D-alpha-Tocopherol acetate is a type of Antioxidants
Antioxidants are a vital category of pharmaceutical Active Pharmaceutical Ingredients (APIs) that play a crucial role in preventing oxidative damage and promoting overall health. Oxidative stress occurs when there is an imbalance between the production of reactive oxygen species (ROS) and the body's antioxidant defense mechanisms.
Antioxidants function by neutralizing ROS and minimizing the potential harm they can cause to cells and tissues. This category includes a diverse range of compounds, such as vitamins (e.
g.
, vitamin C, vitamin E), minerals (e.
g.
, selenium, zinc), and phytochemicals (e.
g.
, polyphenols, flavonoids). These antioxidants can be obtained from natural sources like fruits, vegetables, and herbs, or they can be synthesized in laboratories for pharmaceutical use.
The role of antioxidants in the prevention and treatment of various diseases has been extensively studied. They have demonstrated the ability to reduce the risk of chronic diseases like cardiovascular disorders, cancer, and neurodegenerative conditions. Moreover, antioxidants exhibit anti-inflammatory properties, enhance immune function, and protect against age-related damage.

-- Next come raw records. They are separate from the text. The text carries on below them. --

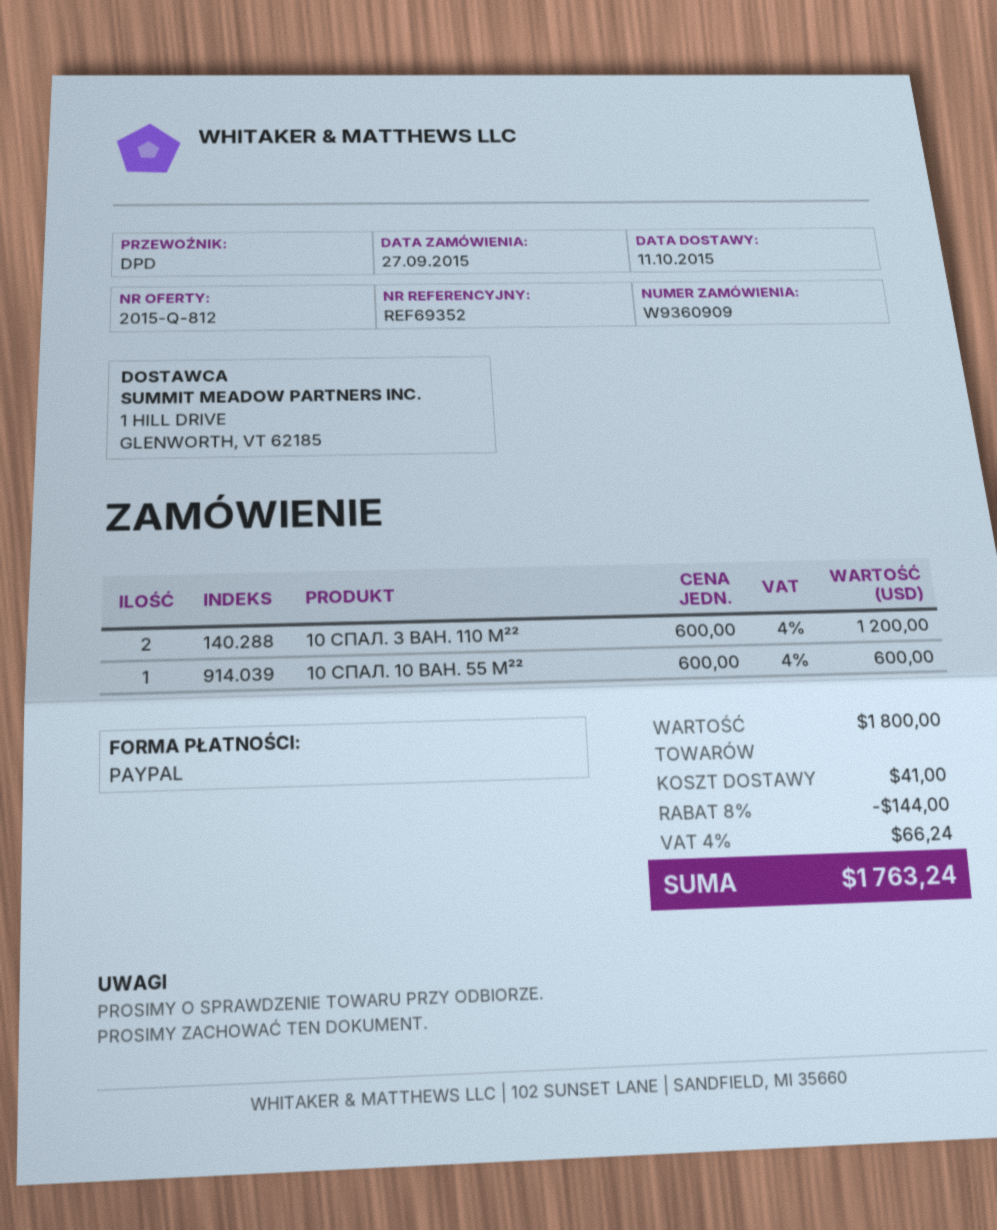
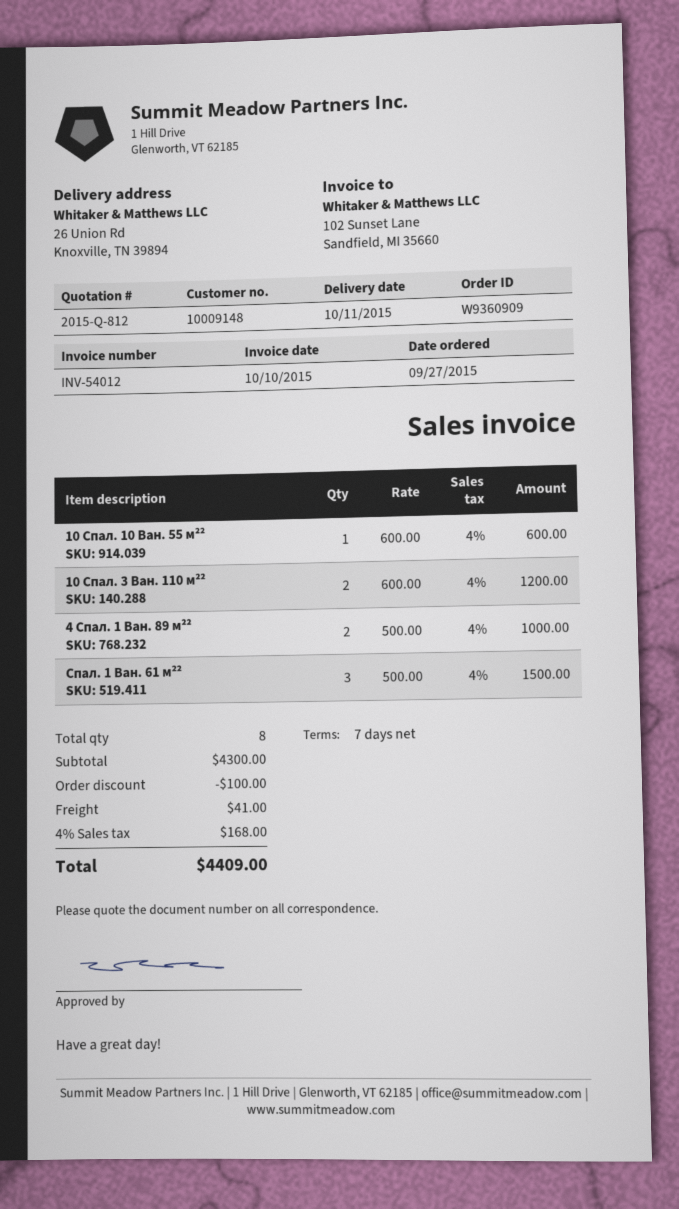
4 Спал. 1 Ван. 89 м²²: none -> 2 x 500.00 = 1000.00
Спал. 1 Ван. 61 м²²: none -> 3 x 500.00 = 1500.00
subtotal: 1800.00 -> 4300.00
discount: 144.00 -> 100.00
tax: 4% = 66.24 -> 4% = 168.00
total: 1763.24 -> 4409.00

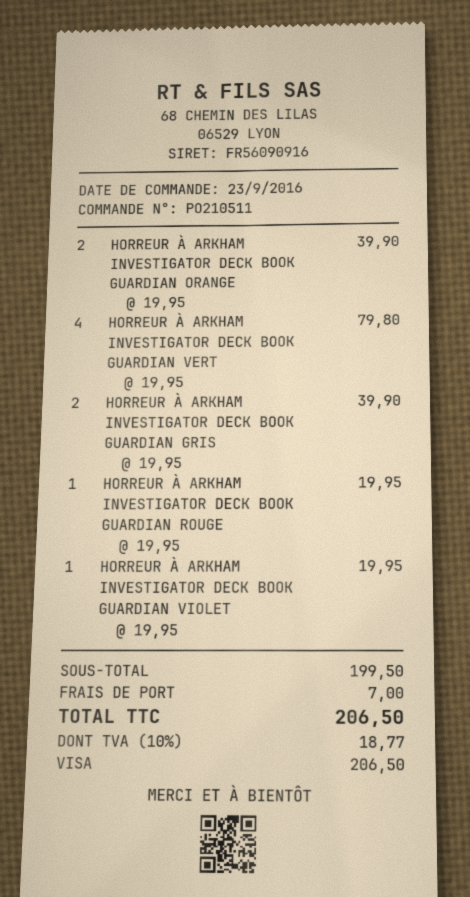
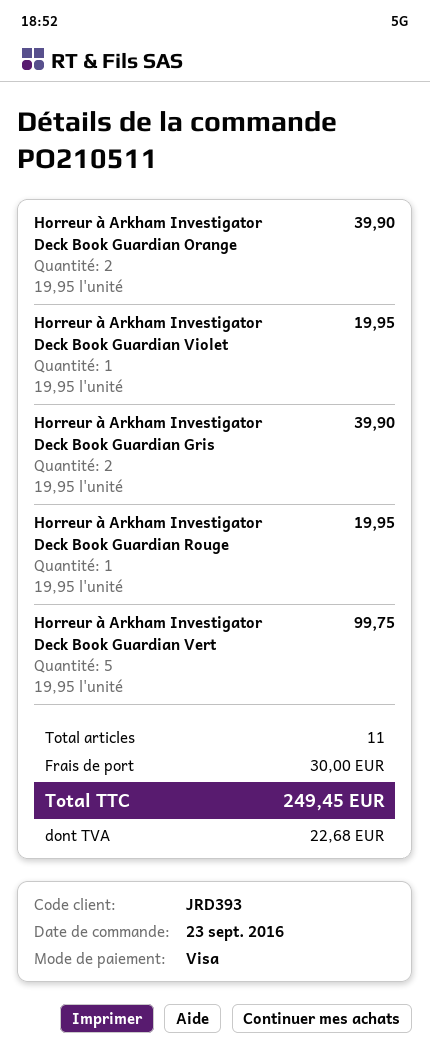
HORREUR À ARKHAM INVESTIGATOR DECK BOOK GUARDIAN VERT: 4 x 19.95 = 79.80 -> 5 x 19.95 = 99.75
shipping: 7.00 -> 30.00
tax: 18.77 -> 22.68
total: 206.50 -> 249.45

In the pharmaceutical industry, antioxidants are widely utilized as key ingredients in the formulation of drugs, dietary supplements, and cosmetic products. They contribute to the stability and shelf life of pharmaceutical preparations by preventing oxidative degradation. Antioxidant APIs are manufactured with strict quality control measures to ensure purity, efficacy, and safety.
In conclusion, antioxidants are essential pharmaceutical APIs that provide numerous health benefits. Their ability to counteract oxidative stress and protect cells from damage makes them a valuable component in the prevention and treatment of various diseases. The pharmaceutical industry relies on these antioxidants to enhance the quality and efficacy of their products, making them indispensable in the field of healthcare.